Several days ago, I was in Chicago, and I took a cab from O’Hare Airport to my hotel. The cab driver was wearing a Chicago Bulls basketball jersey with player Derrick Rose’s # 1 on the back. When I asked him about the jersey, he told me, “I’ve got something in common with Derrick Rose. We were both raised in Englewood, a rough neighborhood on Chicago’s South Side.” The cab driver told me that he, too, wanted to be wealthy and famous.
I noticed a book on the front seat: Friedrich Nietzsche’s Beyond Good and Evil: Prelude to a Philosophy of the Future. At first I thought that the cab driver was also a philosophy student, perhaps taking courses at night, but rather than jump to conclusions, I asked. He told me that philosophy was a source of inspiration for the rap songs he writes, and that opened a floodgate of information way too long to share in this space. He shared with me that he actually felt pressured to become a superstar rapper, but he hadn’t written a good song in a long time.
As we were driving down the highway, he confessed that he had no idea how to create his brand, sell his work, or compete with rappers who capture the spirit of our times in the most edgy ways. He said, “I’ve been stuck in a rut for the past two years. I want to take three months off and do nothing but write new songs.”
Surprisingly, he asked me what I thought, so I made a suggestion, drawing from what I know: the art of selling. “Take baby steps; don’t try to boil the ocean. Why don’t you set smaller goals every day? Think about what you can do today. Perhaps write three good lines and call it a day. Tomorrow, you’ll add three more and within a month you’ve got 90 lines.”
His face lit up, and he said, “I can do that. I really can’t afford to take off from work anyway. I can write three lines over and over until they’re perfect – that takes less than an hour a day.”
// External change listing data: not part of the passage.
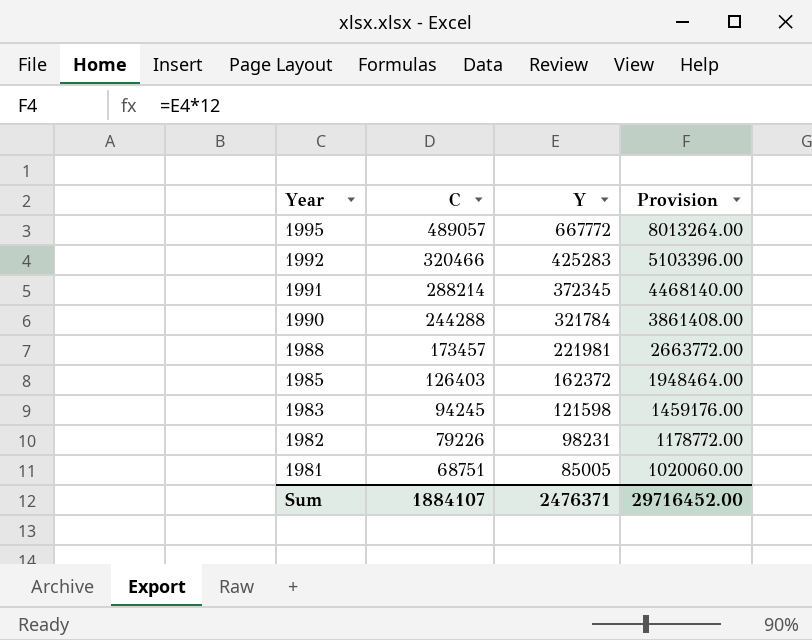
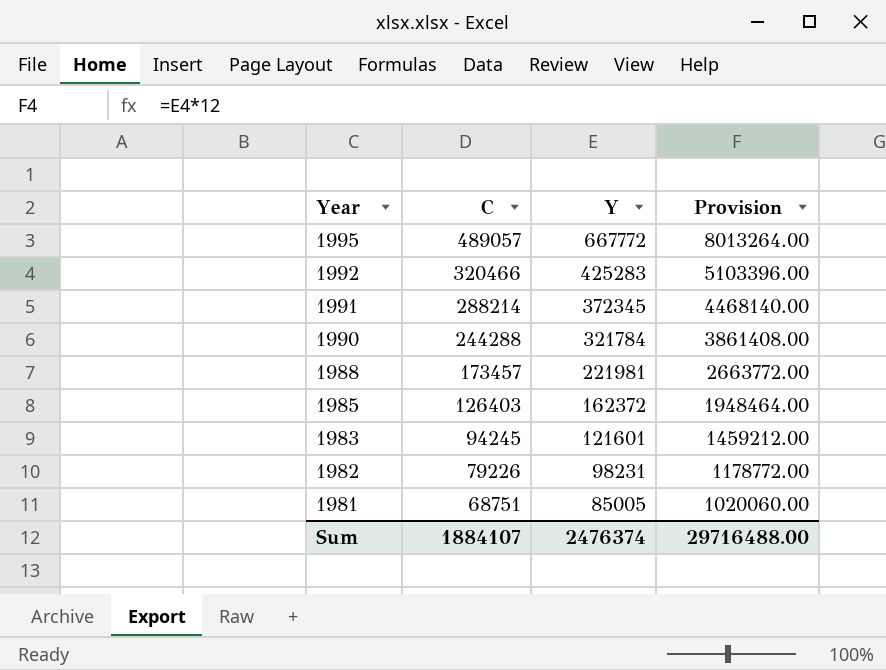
1983 | Y: 121598 -> 121601
1983 | Provision: 1459176.00 -> 1459212.00
Sum | Y: 2476371 -> 2476374
Sum | Provision: 29716452.00 -> 29716488.00

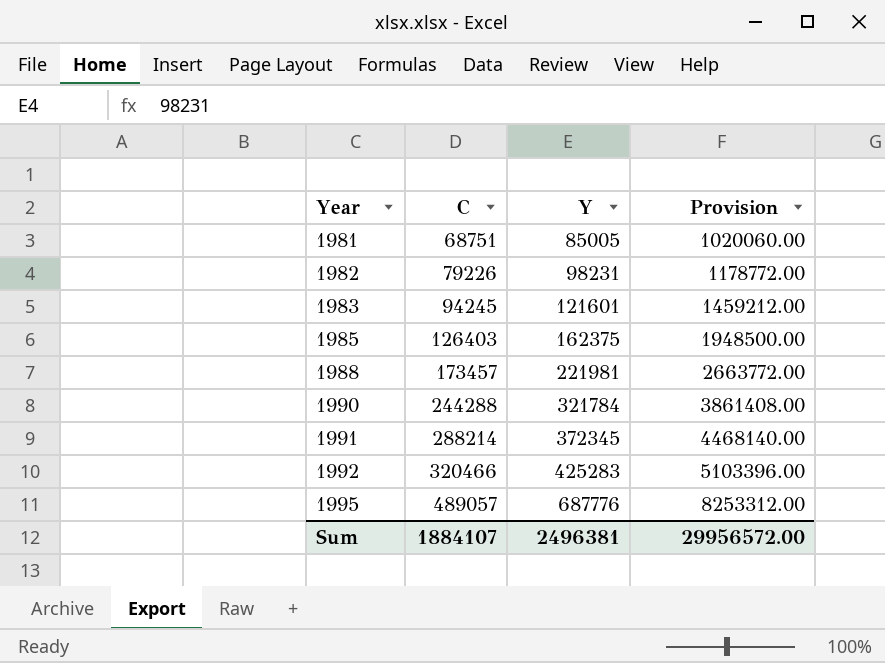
row order: Year descending -> Year ascending
1985 | Y: 162372 -> 162375
1985 | Provision: 1948464.00 -> 1948500.00
1995 | Y: 667772 -> 687776
1995 | Provision: 8013264.00 -> 8253312.00
Sum | Y: 2476374 -> 2496381
Sum | Provision: 29716488.00 -> 29956572.00

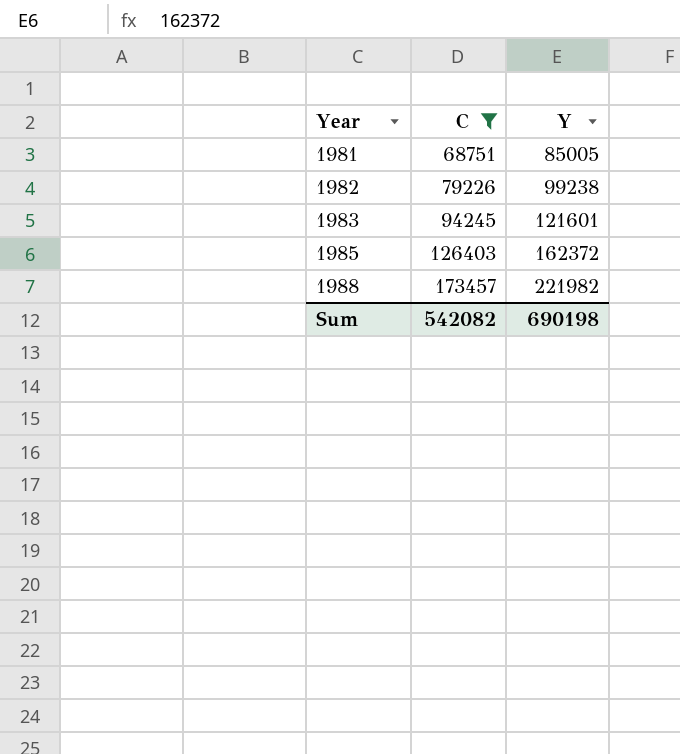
filter: none -> C <= 173457
column Provision | formula: [Y] * 12 -> none
1982 | Y: 98231 -> 99238
1985 | Y: 162375 -> 162372
1988 | Y: 221981 -> 221982
Sum | C: 1884107 -> 542082
Sum | Y: 2496381 -> 690198

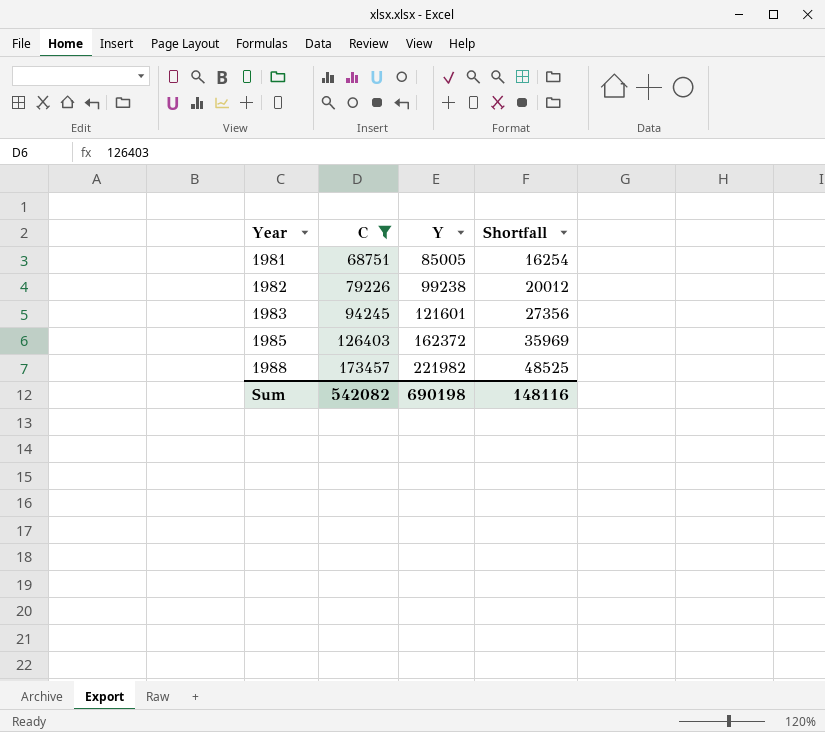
column Shortfall | formula: none -> [Y] - [C]

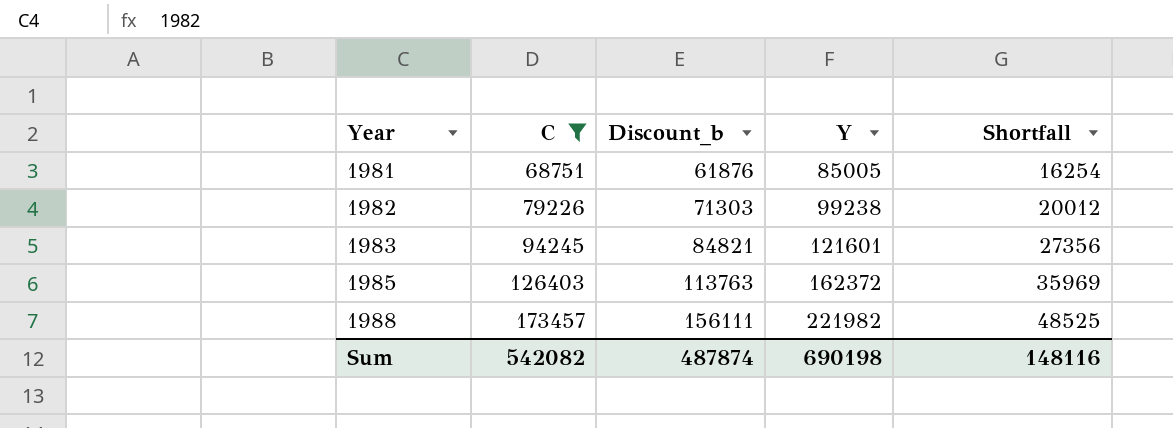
column Discount_b | formula: none -> [C] * 0.9

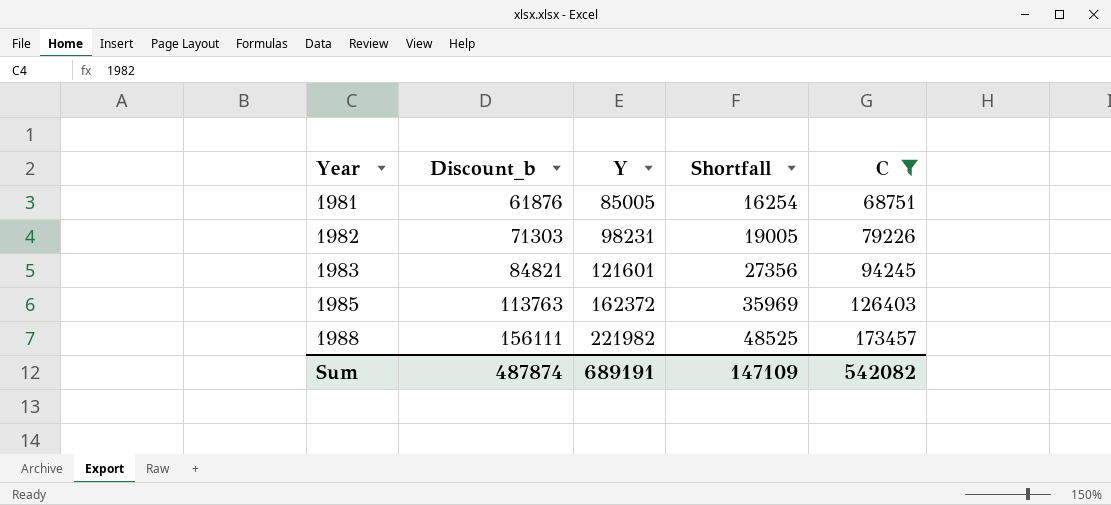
column C | position: 2 -> 5
1982 | Y: 99238 -> 98231
1982 | Shortfall: 20012 -> 19005
Sum | Y: 690198 -> 689191
Sum | Shortfall: 148116 -> 147109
That conversation brings me back to the rut in which many sales organizations find themselves. Sales leaders delay decisions until they have all the information they need. They wait for new studies and fresh surveys and buy-in from C-level executives, and they don’t think about what they can successfully do today. The world is shifting from the delay economy to the real-time economy. The time to get things done is now.